**WORK REQUIRED**
An acceptable answer contains every record below, unchanged, and no pictures.

Data excerpts:

::::

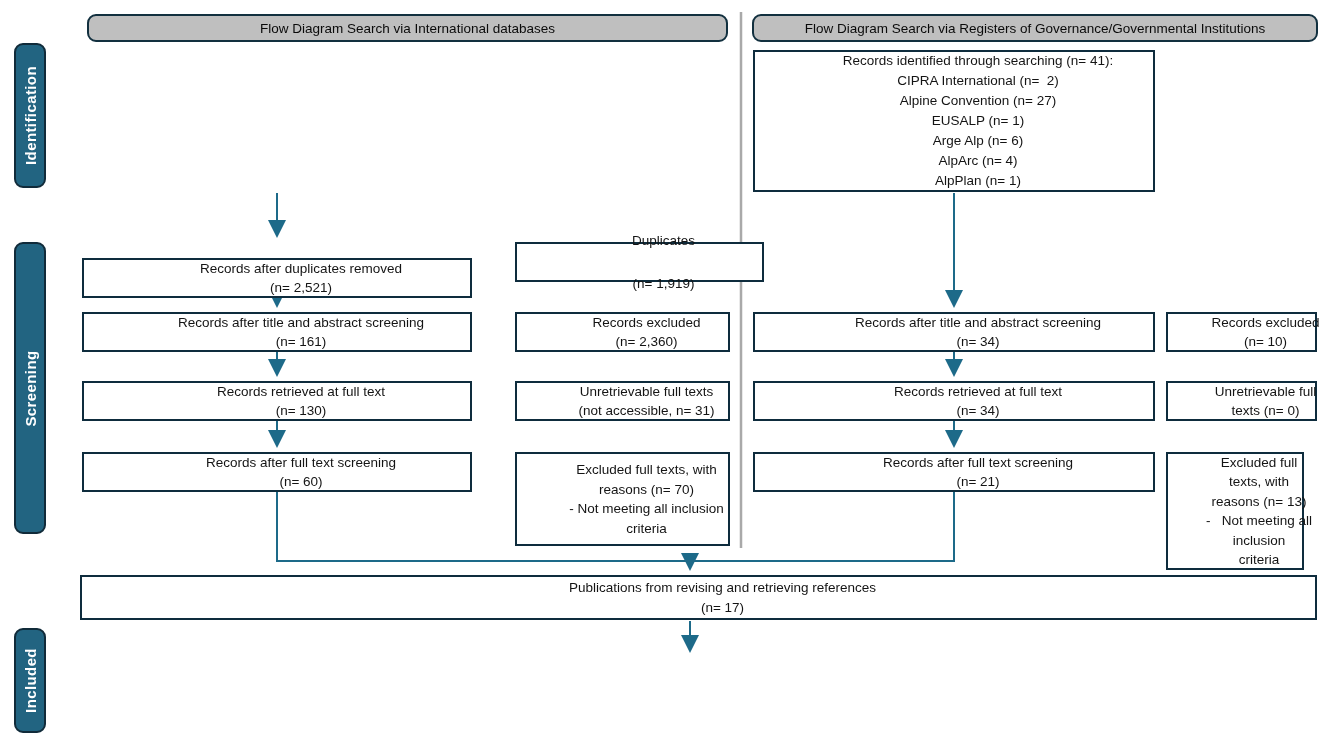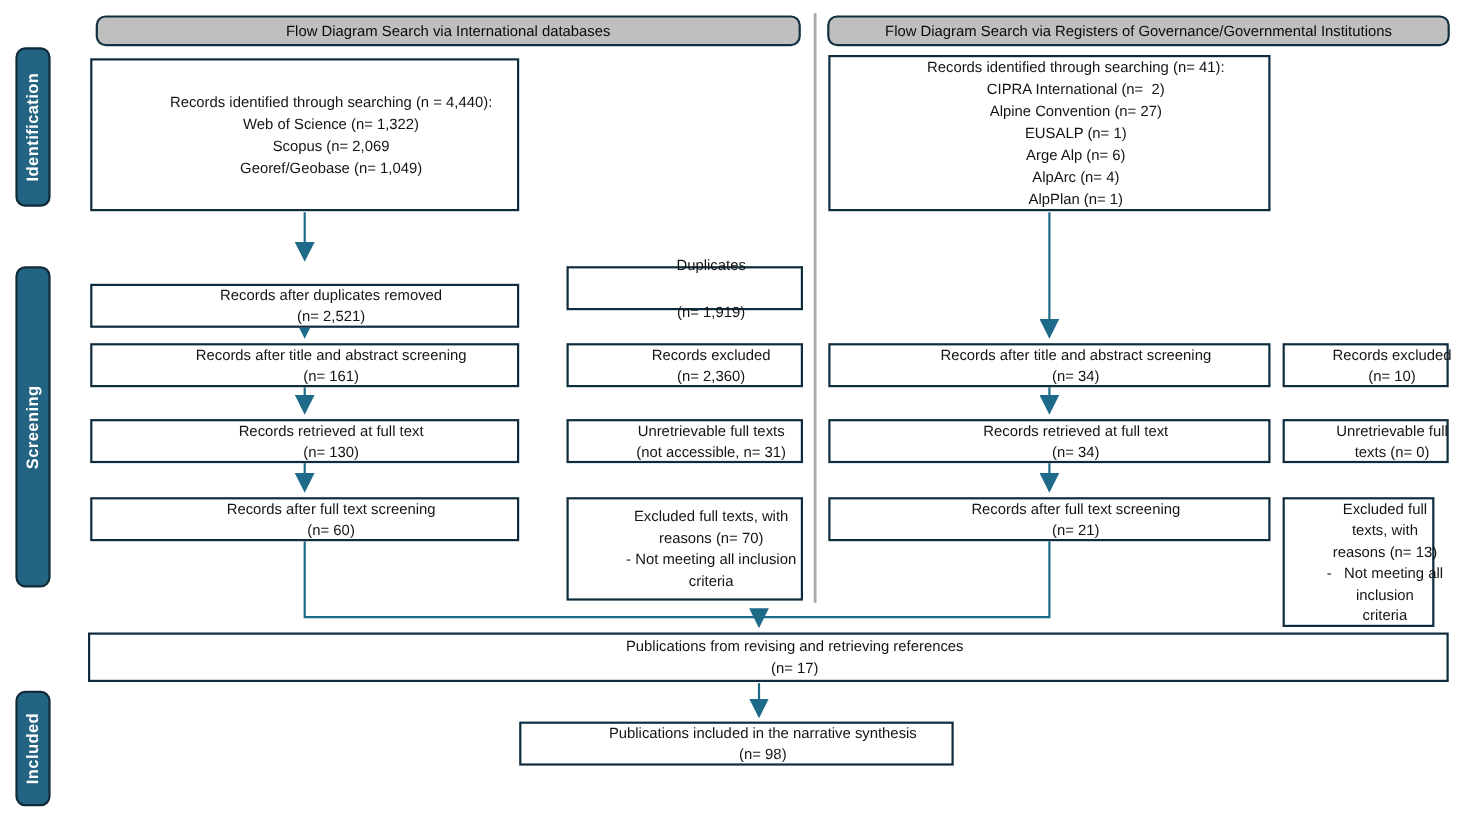--- a/index.html
+++ b/index.html
@@ -79,12 +79,6 @@
     <span>Flow Diagram Search via International databases</span>
   </div>
 
-  <div class="box big" style="left:82px;top:53px;width:390px;height:139px;">
-    <div class="ln">Records identified through searching (n = 4,440):</div>
-    <div class="ln">Web of Science (n= 1,322)</div>
-    <div class="ln">Scopus (n= 2,069</div>
-    <div class="ln">Georef/Geobase (n= 1,049)</div>
-  </div>
 
   <div class="box" style="left:82px;top:258px;width:390px;height:40px;">
     <div class="ln">Records after duplicates removed</div>

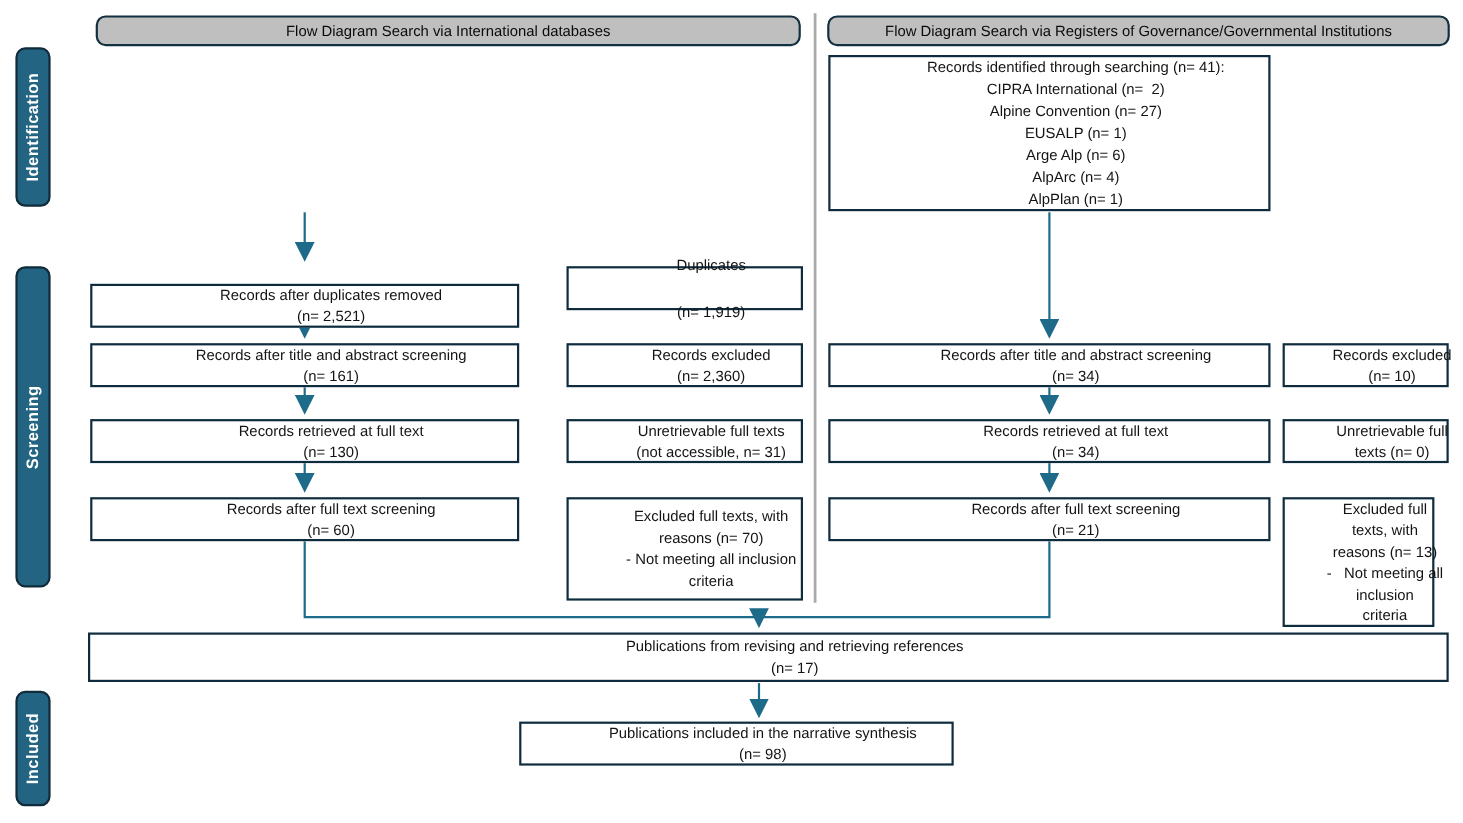--- a/index.html
+++ b/index.html
@@ -84,7 +84,7 @@
     <div class="ln">Records after duplicates removed</div>
     <div class="ln">(n= 2,521)</div>
   </div>
-  <div class="box" style="left:515px;top:242px;width:215px;height:40px;gap:24px;">
+  <div class="box" style="left:515px;top:242px;width:249px;height:40px;gap:24px;">
     <div class="ln">Duplicates</div>
     <div class="ln">(n= 1,919)</div>
   </div>

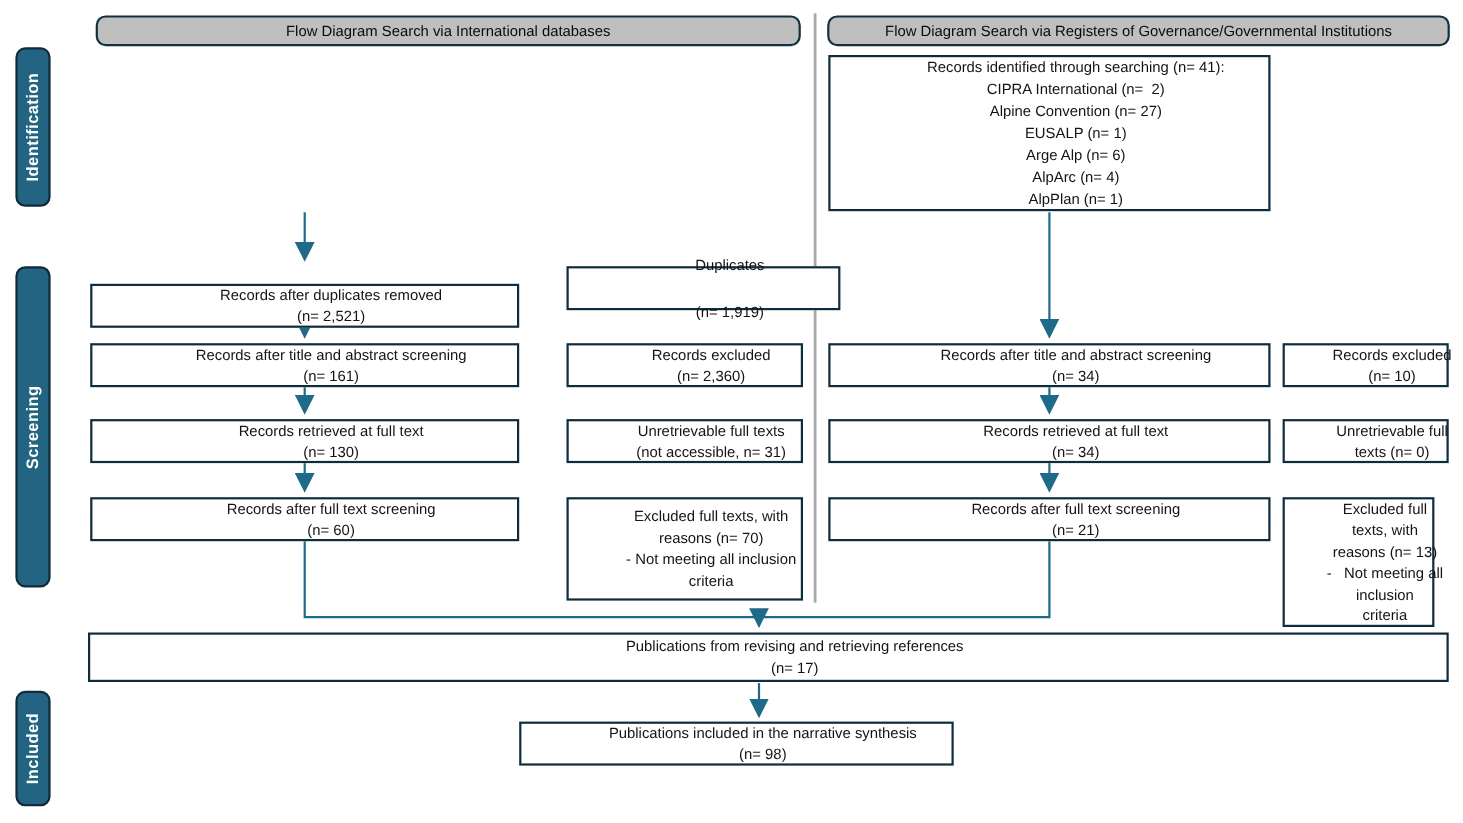--- a/index.html
+++ b/index.html
@@ -163,10 +163,6 @@
     <div class="ln">Publications from revising and retrieving references</div>
     <div class="ln">(n= 17)</div>
   </div>
-  <div class="box" style="left:472px;top:656px;width:395px;height:40px;border-width:2.5px;">
-    <div class="ln">Publications included in the narrative synthesis</div>
-    <div class="ln">(n= 98)</div>
-  </div>
 
 </div>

::::

**RESPONSE BOX**
--- a/index.html
+++ b/index.html
@@ -79,12 +79,6 @@
     <span>Flow Diagram Search via International databases</span>
   </div>
 
-  <div class="box big" style="left:82px;top:53px;width:390px;height:139px;">
-    <div class="ln">Records identified through searching (n = 4,440):</div>
-    <div class="ln">Web of Science (n= 1,322)</div>
-    <div class="ln">Scopus (n= 2,069</div>
-    <div class="ln">Georef/Geobase (n= 1,049)</div>
-  </div>
 
   <div class="box" style="left:82px;top:258px;width:390px;height:40px;">
     <div class="ln">Records after duplicates removed</div>

--- a/index.html
+++ b/index.html
@@ -84,7 +84,7 @@
     <div class="ln">Records after duplicates removed</div>
     <div class="ln">(n= 2,521)</div>
   </div>
-  <div class="box" style="left:515px;top:242px;width:215px;height:40px;gap:24px;">
+  <div class="box" style="left:515px;top:242px;width:249px;height:40px;gap:24px;">
     <div class="ln">Duplicates</div>
     <div class="ln">(n= 1,919)</div>
   </div>

--- a/index.html
+++ b/index.html
@@ -163,10 +163,6 @@
     <div class="ln">Publications from revising and retrieving references</div>
     <div class="ln">(n= 17)</div>
   </div>
-  <div class="box" style="left:472px;top:656px;width:395px;height:40px;border-width:2.5px;">
-    <div class="ln">Publications included in the narrative synthesis</div>
-    <div class="ln">(n= 98)</div>
-  </div>
 
 </div>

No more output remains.